“Friends, find your rug spot! We have an exciting activity waiting for us,” announced Class 3 Head teacher Miranda Orbach. She began placing small mirrors and white paper bags on each desk along with markers, crayons and other art materials while Associate teacher Kristi Lee took a seat in front of the class.
“We’re going to draw self-portraits!” announced a perceptive student.
“Yes, we’re going to begin our ‘identity bags’ project,” Ms. Lee said. “Starting with drawing a self-portrait on the front of your bag.” To serve as an example, Ms. Lee quickly sketched herself on the whiteboard while Ms. Orbach discussed aspects of identity with the captivated third graders.
“Remember, when talking about identity, we’re always going to be respectful and we’re not going to comment on looks,” she reminded. “What parts of our identity are ‘visible’?”
The students offered thoughtful examples including hair, eye and skin color; and wearing glasses or other accessories. “Yes, maybe I will draw myself in Hanbok (traditional Korean dress) because that’s part of my identity,” Ms. Lee said, and Ms. Orbach suggested that students could consider including their Chapin jumper since that’s part of each of their identities.
One student wondered if gender is a “visible” aspect of identity. One of her classmates suggested that gender might be part of your “invisible” identity because there are non-binary folks or people who are gender nonconforming, so gender can’t be assumed.
Ms. Orbach nodded enthusiastically and explained that, sometimes, stereotypes stem from assumptions, and that people can express themselves in myriad ways despite how they identify.
Drawing on previous lessons and their “identity key” hanging on the wall, students embarked on this creative endeavor. They thoughtfully studied themselves in the mirror (students, who were physically distanced, were permitted to remove their mask for a quick moment so they could clearly see their faces), selected a skin-colored crayon and began to draw on their paper bag.
Prior to this lesson, students pondered what factors comprised their “invisible” identities. They considered what they want others to know about them and what makes them the special, unique individual that they are. For these aspects, each scholar selected a few items from home to be placed inside of their bags.
Over the course of two weeks, the students fine-tuned their portraits and wrote descriptive words (student, tall, creative, Leo, youngest, traveler, reader and friend, among them) on a slip of paper to house inside their bags along with their objects.
“I love to draw and my favorite color is yellow,” one student said to explain the presence of a yellow crayon inside her bag. She also chose to include a photo from Holland (where she was born), a photo of her family, and a feather to depict her love of Harry Potter.
Another student included a packet of Persian spices and a photo of her younger siblings. “Being a big sister is part of my identity,” she stated proudly.
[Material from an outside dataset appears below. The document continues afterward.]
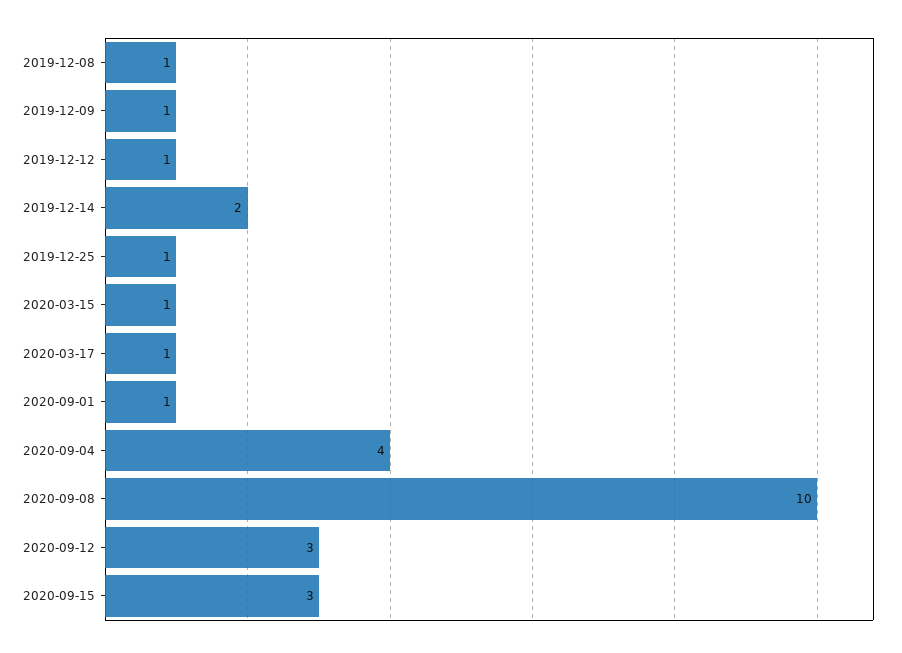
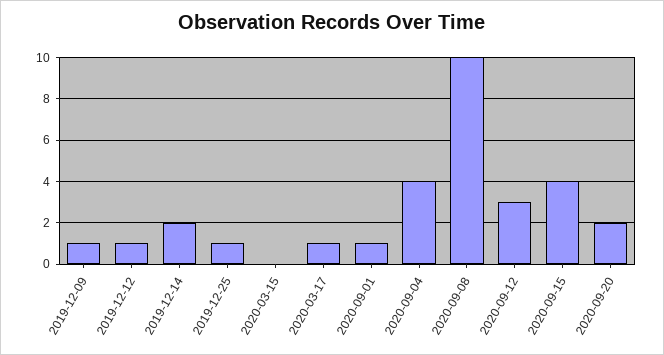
2019-12-08: 1 -> none
2020-03-15: 1 -> 0
2020-09-15: 3 -> 4
2020-09-20: none -> 2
A third student showed friends a necklace that her grandma had given her when she was born. “It’s a tradition when a baby is born to receive one. It has your year of the Zodiac,” she explained, pointing to the special animal symbol.
Other important identity pieces included a small plastic menorah, a Jamaican flag and a Canadian flag keychain. One student even selected a tiny stuffed animal to represent her beloved hamster “Nugget.” (With ‘Pet-lover’ aptly included in her list of words.)
To conclude this thought-provoking project, which was undertaken in all sections of Class 3, Ms. Orbach and Ms. Lee's students came together as a class and each shared their identity bags with pride and joy, clearly appreciating the opportunity for self-reflection and enriching their shared connections.